Start of Block

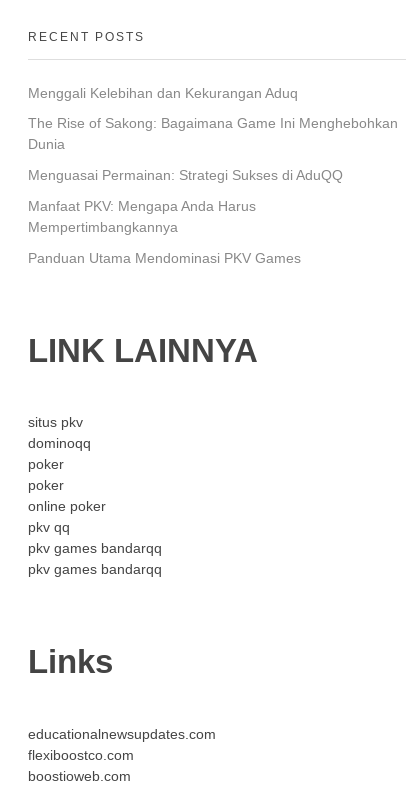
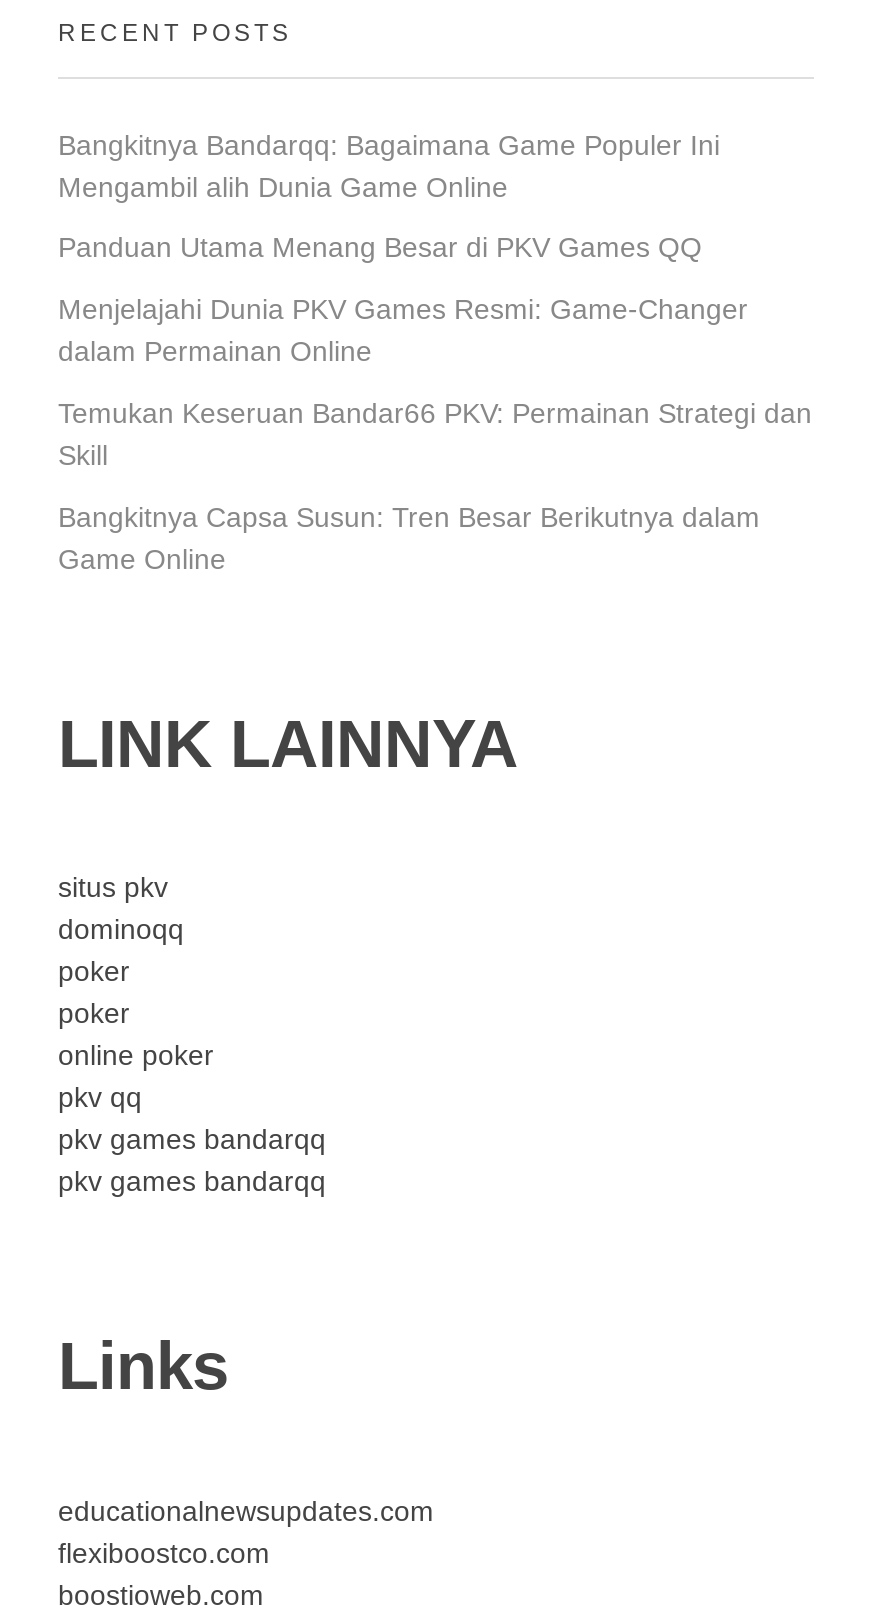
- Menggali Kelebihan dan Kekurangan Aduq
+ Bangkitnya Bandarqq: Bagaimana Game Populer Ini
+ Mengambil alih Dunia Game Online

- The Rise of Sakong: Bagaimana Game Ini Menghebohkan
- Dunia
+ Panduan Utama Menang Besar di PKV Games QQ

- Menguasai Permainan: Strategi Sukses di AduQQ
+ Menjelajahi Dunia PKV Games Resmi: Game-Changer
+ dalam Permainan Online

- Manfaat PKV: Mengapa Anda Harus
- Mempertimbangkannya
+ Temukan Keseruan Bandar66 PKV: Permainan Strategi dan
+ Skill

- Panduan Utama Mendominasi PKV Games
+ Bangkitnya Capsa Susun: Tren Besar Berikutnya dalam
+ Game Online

End of Block
Start of Block

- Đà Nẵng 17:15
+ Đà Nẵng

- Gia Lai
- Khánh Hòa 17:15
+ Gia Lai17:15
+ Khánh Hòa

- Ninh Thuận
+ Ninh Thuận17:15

End of Block

• Problem to solve:
Copy back the listing above exactly, but only from the line with "- Menggali Kelebihan dan Kekurangan Aduq" through the line with "- Panduan Utama Mendominasi PKV Games", both ends included.

• Answer section:
- Menggali Kelebihan dan Kekurangan Aduq
+ Bangkitnya Bandarqq: Bagaimana Game Populer Ini
+ Mengambil alih Dunia Game Online

- The Rise of Sakong: Bagaimana Game Ini Menghebohkan
- Dunia
+ Panduan Utama Menang Besar di PKV Games QQ

- Menguasai Permainan: Strategi Sukses di AduQQ
+ Menjelajahi Dunia PKV Games Resmi: Game-Changer
+ dalam Permainan Online

- Manfaat PKV: Mengapa Anda Harus
- Mempertimbangkannya
+ Temukan Keseruan Bandar66 PKV: Permainan Strategi dan
+ Skill

- Panduan Utama Mendominasi PKV Games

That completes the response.